SUNY ends tough student debt collection



After years of inflexible debt collection practices that have burdened SUNY students with punitive payment schedules, high interest and crippling collection fees, New York State officials are promising change.

The State University of New York system’s board of trustees voted last month to review how it collects student debt on all 64 SUNY campuses; Interim Chancellor Deborah Stanley has pledged to make other significant changes.

“Campus debt collection practices that prevent students in good standing from enrolling in classes,” Ms. Stanley said in an email, “are an unfair way to pursue payment and should be prohibited at the to come up”.

The change could mean the end of preventing students from re-enrolling if they owe money. This has often forced students to drop out – even for balances as low as $100 – although the Chancellor has not indicated when the practice will end. The SUNY board resolution also ended the practice of withholding transcripts from students who had completed their courses but still had debts.

Cary Staller, a SUNY trustee, said before introducing the resolution that the state system’s approach to collecting student debt contained some “ugly practices.”

“I think it’s overdue, quite frankly,” Mr Staller said. “It’s the end of a few dark days for SUNY, and I think it’s a very good milestone.”

The changes come in the wake of an article in the Hechinger Report and The New York Times last September that shed light on many of SUNY’s punitive debt collection practices.

Some lawmakers are also trying to change the New York State budget law to reduce penalties and fees that add to a student’s debt load. Current law allows the Attorney General to add a 22% collection fee for any debt owed to the state. It also allows interest to start running from the day the debtor receives notice of late payment.

State Senator Jamaal Bailey has introduced a bill that would remove state-owned student debt from what is defined as debt in the budget bill; this law would no longer apply to tuition fees and overdue fees.

“We’re in a time where student debt is destroying people — it’s crippling, it’s debilitating,” said Sen. Bailey, a Democrat who represents parts of the Bronx and Westchester County. “We’re not saying people shouldn’t have to pay their debt; we want to make it more manageable.

Even though state treasury law does not require the attorney general’s office to add a 22% fee, the office typically does so to cover the cost of debt collection.

Interest on overdue tuition at SUNY can inflate debts by thousands of dollars. Many students are still in debt long after they have paid off the original amount they owed due to rising interest and the addition of collection costs.

In a lawsuit filed this month in Albany state Supreme Court, for example, the attorney general’s office charged a $2,695 collection fee to a SUNY Purchase student who owed $12,073 $. In addition to the additional interest of $908, the student’s debt had increased by 30% in just over three years.

Attorney General Letitia James helped draft the Money Law Amendment Bill.

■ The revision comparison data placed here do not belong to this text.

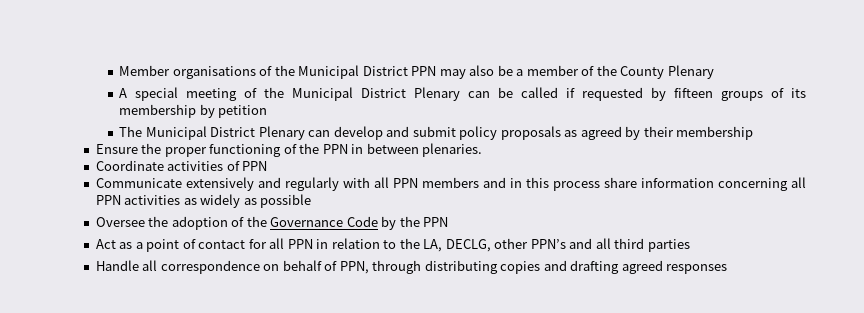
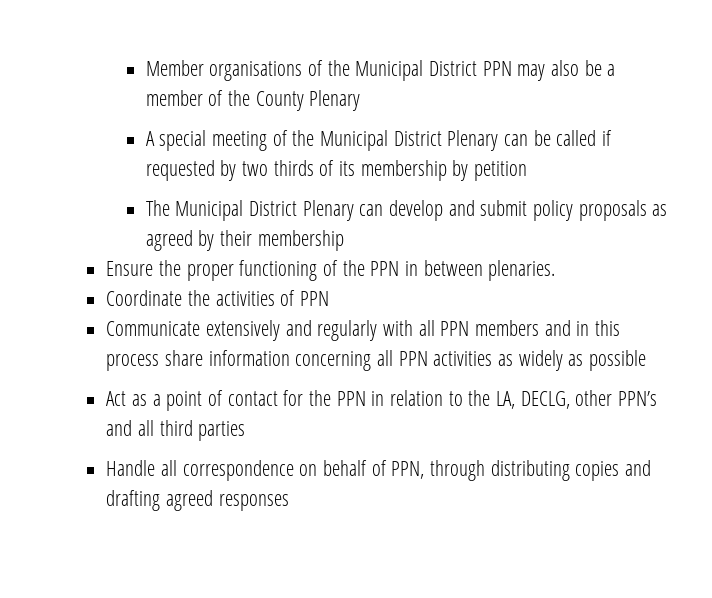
- A special meeting of the Municipal District Plenary can be called if requested by fifteen groups of its membership by petition
+ A special meeting of the Municipal District Plenary can be called if requested by two thirds of its membership by petition
- Coordinate activities of PPN
+ Coordinate the activities of PPN
- Oversee the adoption of the Governance Code by the PPN
- Act as a point of contact for all PPN in relation to the LA, DECLG, other PPN’s and all third parties
+ Act as a point of contact for the PPN in relation to the LA, DECLG, other PPN’s and all third parties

A spokeswoman said in an email that Ms James is ‘leading the effort to eliminate the fees that have historically been levied on those in default’, adding: ‘We must do all we can to ease this burden, and we look forward to working with State Senator Bailey, the Legislature, and the Governor to see this all through.

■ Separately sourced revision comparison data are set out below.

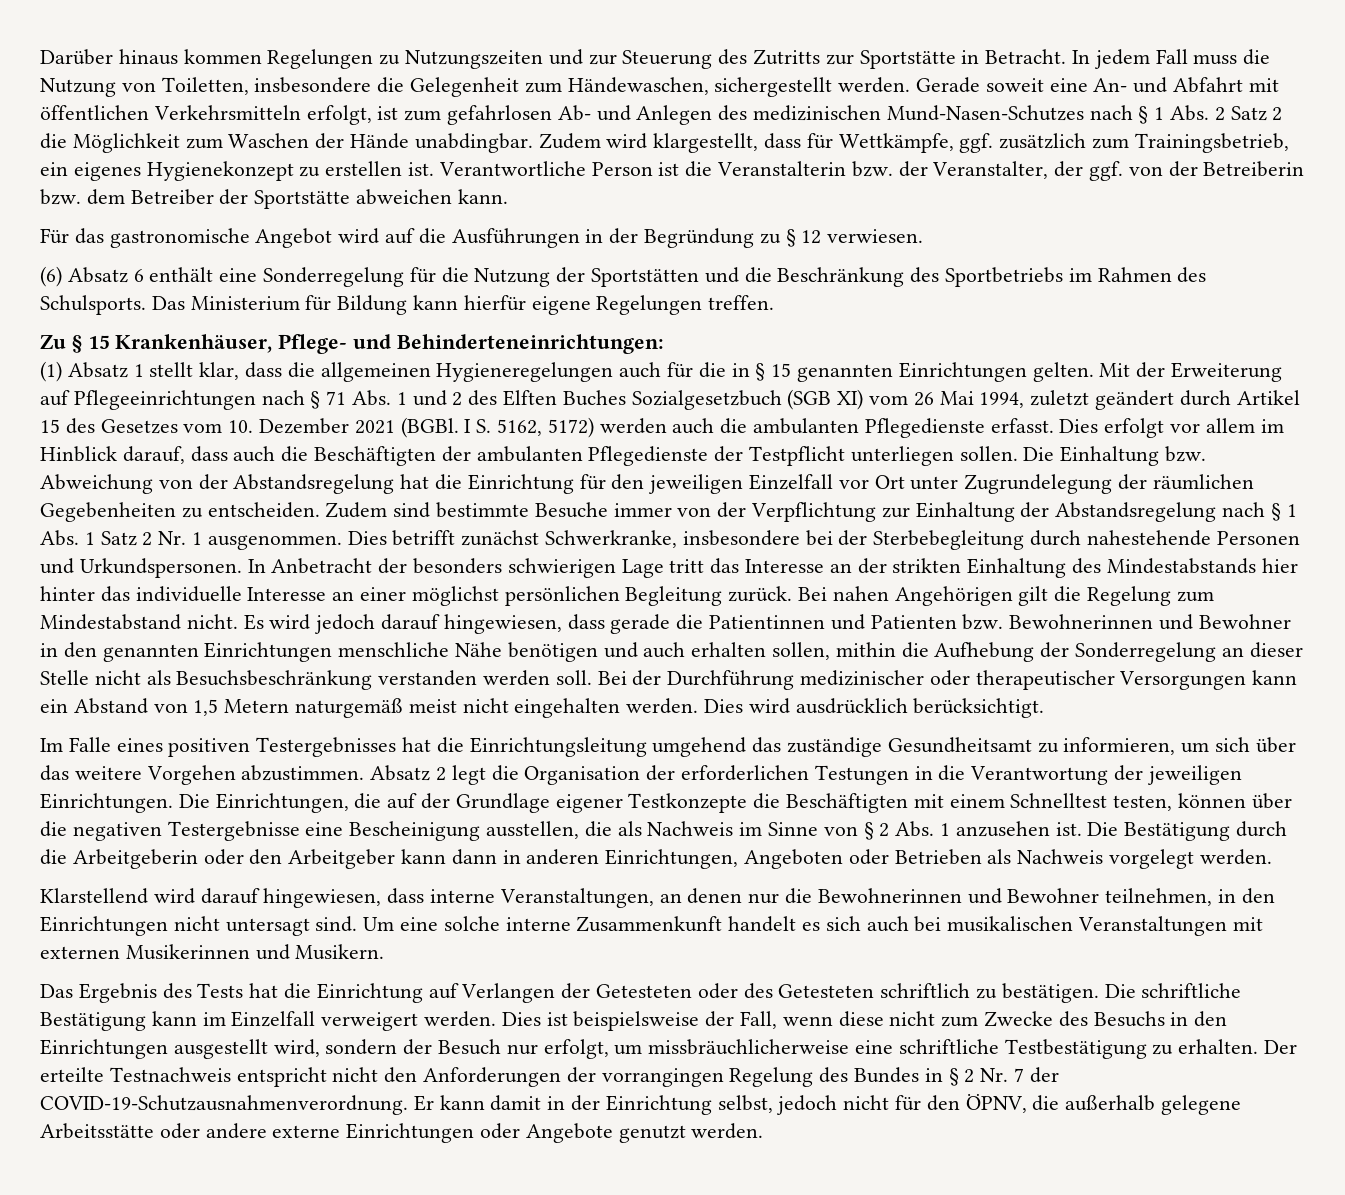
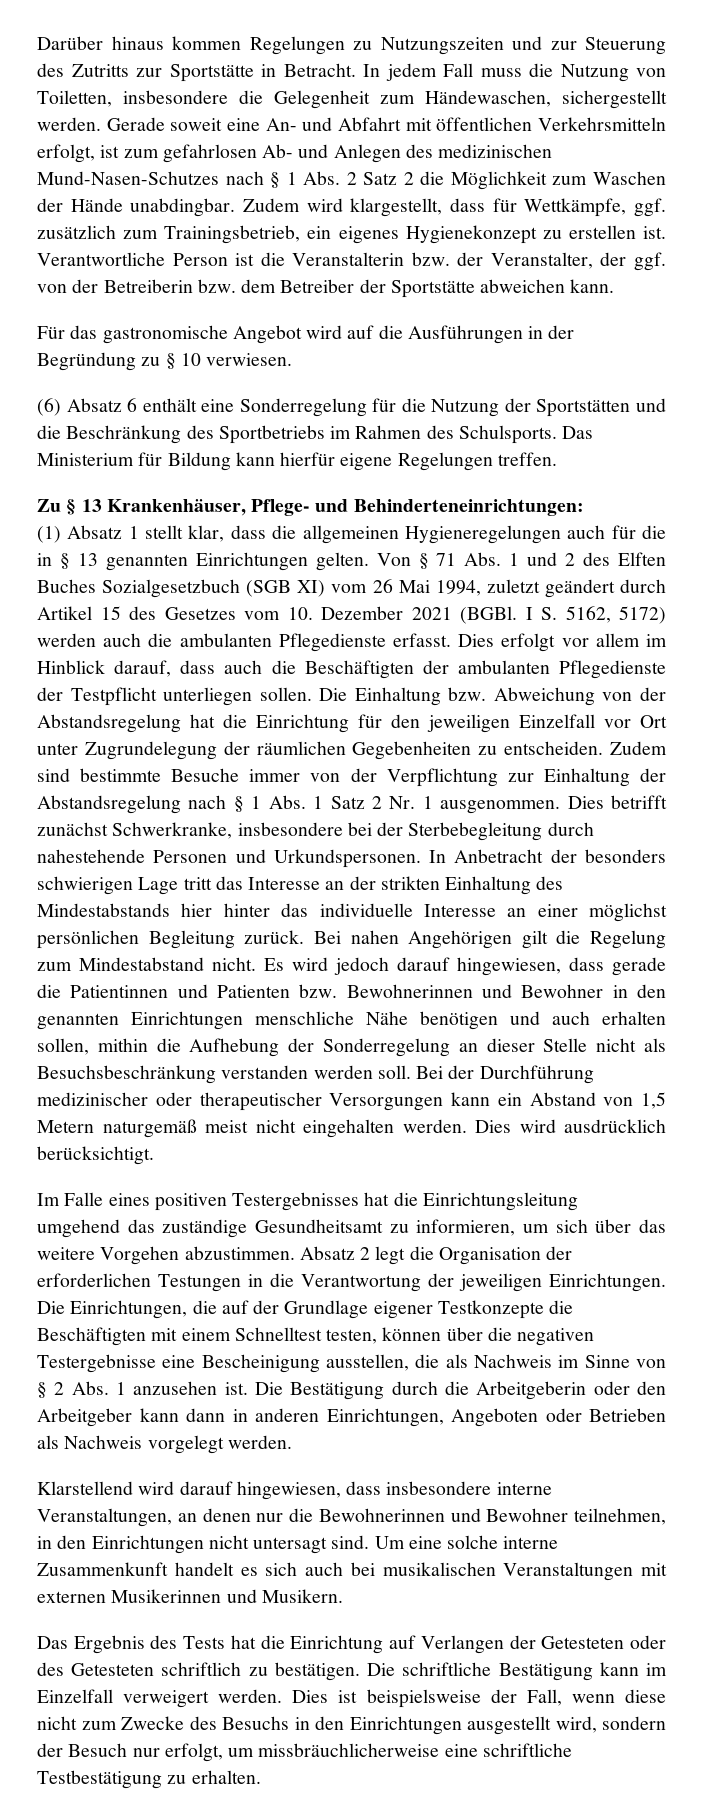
- Für das gastronomische Angebot wird auf die Ausführungen in der Begründung zu § 12 verwiesen.
+ Für das gastronomische Angebot wird auf die Ausführungen in der Begründung zu § 10 verwiesen.
- Zu § 15 Krankenhäuser, Pflege- und Behinderteneinrichtungen:
+ Zu § 13 Krankenhäuser, Pflege- und Behinderteneinrichtungen:
- (1) Absatz 1 stellt klar, dass die allgemeinen Hygieneregelungen auch für die in § 15 genannten Einrichtungen gelten.
+ (1) Absatz 1 stellt klar, dass die allgemeinen Hygieneregelungen auch für die in § 13 genannten Einrichtungen gelten.
- Mit der Erweiterung auf Pflegeeinrichtungen nach § 71 Abs. 1 und 2 des Elften Buches Sozialgesetzbuch (SGB XI) vom 26 Mai 1994, zuletzt geändert durch Artikel 15 des Gesetzes vom 10. Dezember 2021 (BGBl.
+ Von § 71 Abs. 1 und 2 des Elften Buches Sozialgesetzbuch (SGB XI) vom 26 Mai 1994, zuletzt geändert durch Artikel 15 des Gesetzes vom 10. Dezember 2021 (BGBl.
- Klarstellend wird darauf hingewiesen, dass interne Veranstaltungen, an denen nur die Bewohnerinnen und Bewohner teilnehmen, in den Einrichtungen nicht untersagt sind.
+ Klarstellend wird darauf hingewiesen, dass insbesondere interne Veranstaltungen, an denen nur die Bewohnerinnen und Bewohner teilnehmen, in den Einrichtungen nicht untersagt sind.
- Der erteilte Testnachweis entspricht nicht den Anforderungen der vorrangingen Regelung des Bundes in § 2 Nr. 7 der COVID-19-Schutzausnahmenverordnung. Er kann damit in der Einrichtung selbst, jedoch nicht für den ÖPNV, die außerhalb gelegene Arbeitsstätte oder andere externe Einrichtungen oder Angebote genutzt werden.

If the next city budget includes funding to cover the cost of collection, it could mean that students wouldn’t have to pay the collection fee.

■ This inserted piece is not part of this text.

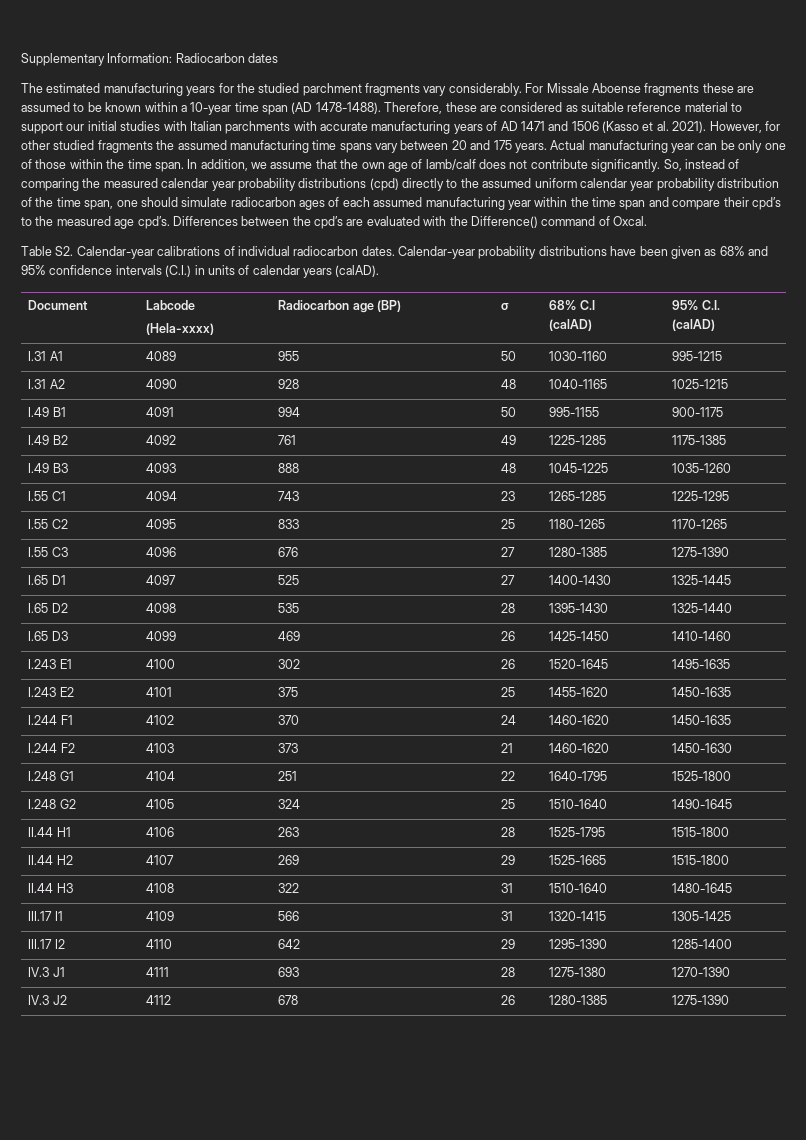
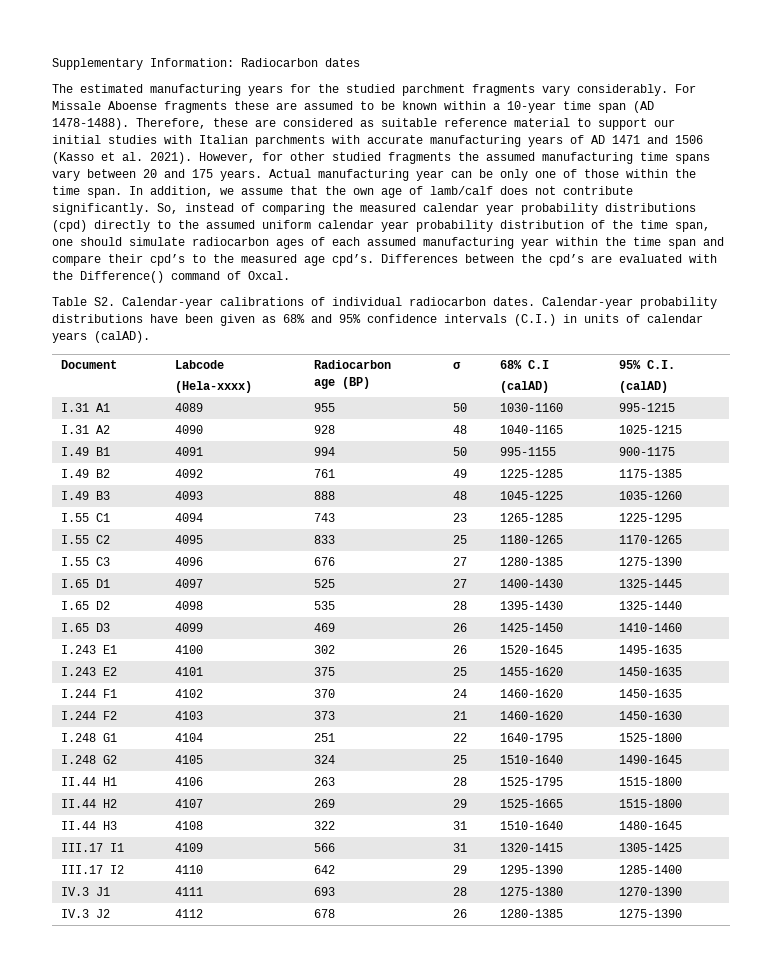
  Document | Labcode
- (Hela-xxxx) | Radiocarbon age (BP) | σ | 68% C.I
+ (Hela-xxxx) | Radiocarbon
+ age (BP) | σ | 68% C.I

Still, advocates are concerned that Mr Bailey’s bill does not specify what standard would replace the current standard for additional fees and interest.

Governor Kathy Hochul ordered SUNY early last month to stop withholding student transcripts simply because of unpaid debt, which has often prevented them from transferring to other colleges or earning honors. jobs that could help them pay off what they owe. The council’s January 25 resolution officially ended this practice.

And in December, Governor Hochul signed a bill that caps the interest rate at 2% after the attorney general’s office won a default judgment. In the past, interest generally accrued at a rate of 9%.

Administrators at the City University of New York, which has a separate governance structure unrelated to SUNY, voted this month to end a policy under which the public system of 260,000 students withheld transcripts. grades and refused to verify the registration of students who owed tuition fees.

These changes are the latest in a series of student debt reviews. Last fall, the New York Attorney General’s Office changed its policy of prosecuting tuition-delinquent students exclusively in Albany, a move made just days before the Times article about the practice was published. Lawyers representing the Attorney General’s office have begun filing lawsuits in the counties where the students reside, making it easier for them to defend themselves in court. Most of the cases filed in Albany had ended in default because many students — some of whom lived hundreds of miles away — failed to show up.

Advocates who have pushed for changes to SUNY’s debt collection practices said the new policies and proposals would have a significant impact if implemented. But they also pointed to the high cost of tuition as a more fundamental problem. The gap caused by students’ inability to pay opens the door to private collection agencies, which can profit from student debt, they noted.

This is a hazard that disproportionately affects low-income students, said Carolina Rodriguez, director of the Consumer Education Debt Assistance Program at the Community Service Society of New York. “Nobody,” she said, “should make money collecting student debt.”

This article was produced by The Hechinger Report, an independent, nonprofit news organization focused on inequality and innovation in education.